--- Provided records ---

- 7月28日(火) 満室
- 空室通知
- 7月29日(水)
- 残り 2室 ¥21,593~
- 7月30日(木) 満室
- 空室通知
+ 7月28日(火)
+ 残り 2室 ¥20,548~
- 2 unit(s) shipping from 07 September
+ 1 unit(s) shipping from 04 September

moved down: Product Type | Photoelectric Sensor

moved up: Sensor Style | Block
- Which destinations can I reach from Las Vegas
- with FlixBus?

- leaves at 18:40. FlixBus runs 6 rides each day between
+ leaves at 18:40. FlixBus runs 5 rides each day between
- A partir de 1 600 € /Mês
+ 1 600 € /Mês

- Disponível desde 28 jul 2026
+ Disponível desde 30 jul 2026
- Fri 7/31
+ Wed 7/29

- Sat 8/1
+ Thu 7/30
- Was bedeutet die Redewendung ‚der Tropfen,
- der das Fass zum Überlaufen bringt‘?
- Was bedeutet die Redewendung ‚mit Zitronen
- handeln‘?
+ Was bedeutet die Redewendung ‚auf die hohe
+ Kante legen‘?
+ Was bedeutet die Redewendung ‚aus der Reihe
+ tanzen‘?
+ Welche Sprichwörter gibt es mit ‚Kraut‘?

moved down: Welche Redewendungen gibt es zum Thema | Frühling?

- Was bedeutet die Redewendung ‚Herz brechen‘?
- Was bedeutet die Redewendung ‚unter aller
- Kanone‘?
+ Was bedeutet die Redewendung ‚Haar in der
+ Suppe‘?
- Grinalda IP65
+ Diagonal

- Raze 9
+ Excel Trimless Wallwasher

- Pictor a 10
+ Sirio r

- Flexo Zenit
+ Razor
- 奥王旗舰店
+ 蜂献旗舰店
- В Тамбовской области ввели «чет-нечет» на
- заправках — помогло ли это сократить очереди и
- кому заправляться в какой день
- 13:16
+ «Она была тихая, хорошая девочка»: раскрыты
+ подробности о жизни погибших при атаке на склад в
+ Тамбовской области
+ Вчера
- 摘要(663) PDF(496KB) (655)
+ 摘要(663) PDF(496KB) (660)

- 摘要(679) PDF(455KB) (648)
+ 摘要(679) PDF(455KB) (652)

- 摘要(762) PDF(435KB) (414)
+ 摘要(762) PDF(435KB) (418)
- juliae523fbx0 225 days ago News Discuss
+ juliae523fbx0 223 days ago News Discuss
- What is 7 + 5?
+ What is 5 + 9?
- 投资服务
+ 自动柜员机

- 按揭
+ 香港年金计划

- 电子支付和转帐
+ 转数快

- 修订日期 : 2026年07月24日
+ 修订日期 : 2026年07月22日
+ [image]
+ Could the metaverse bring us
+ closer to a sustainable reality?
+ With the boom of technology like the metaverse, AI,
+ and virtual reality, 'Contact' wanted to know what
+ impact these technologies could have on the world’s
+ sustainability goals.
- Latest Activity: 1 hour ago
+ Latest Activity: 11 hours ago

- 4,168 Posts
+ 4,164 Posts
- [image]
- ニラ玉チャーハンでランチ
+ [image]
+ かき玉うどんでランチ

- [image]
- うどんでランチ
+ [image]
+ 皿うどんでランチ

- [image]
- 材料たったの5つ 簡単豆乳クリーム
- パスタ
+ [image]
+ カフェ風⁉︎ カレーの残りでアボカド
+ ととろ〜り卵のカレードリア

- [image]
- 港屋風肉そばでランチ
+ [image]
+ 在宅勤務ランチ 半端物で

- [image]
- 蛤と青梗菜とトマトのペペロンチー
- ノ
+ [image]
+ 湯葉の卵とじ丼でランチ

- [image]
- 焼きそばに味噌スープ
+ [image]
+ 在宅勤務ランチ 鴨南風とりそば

---

**Exercise prompt**
Output the first line of the entries above and every line after it, exactly as written, ending with the line that contains "es mit ‚Kraut‘?".

**Answer space**
- 7月28日(火) 満室
- 空室通知
- 7月29日(水)
- 残り 2室 ¥21,593~
- 7月30日(木) 満室
- 空室通知
+ 7月28日(火)
+ 残り 2室 ¥20,548~
- 2 unit(s) shipping from 07 September
+ 1 unit(s) shipping from 04 September

moved down: Product Type | Photoelectric Sensor

moved up: Sensor Style | Block
- Which destinations can I reach from Las Vegas
- with FlixBus?

- leaves at 18:40. FlixBus runs 6 rides each day between
+ leaves at 18:40. FlixBus runs 5 rides each day between
- A partir de 1 600 € /Mês
+ 1 600 € /Mês

- Disponível desde 28 jul 2026
+ Disponível desde 30 jul 2026
- Fri 7/31
+ Wed 7/29

- Sat 8/1
+ Thu 7/30
- Was bedeutet die Redewendung ‚der Tropfen,
- der das Fass zum Überlaufen bringt‘?
- Was bedeutet die Redewendung ‚mit Zitronen
- handeln‘?
+ Was bedeutet die Redewendung ‚auf die hohe
+ Kante legen‘?
+ Was bedeutet die Redewendung ‚aus der Reihe
+ tanzen‘?
+ Welche Sprichwörter gibt es mit ‚Kraut‘?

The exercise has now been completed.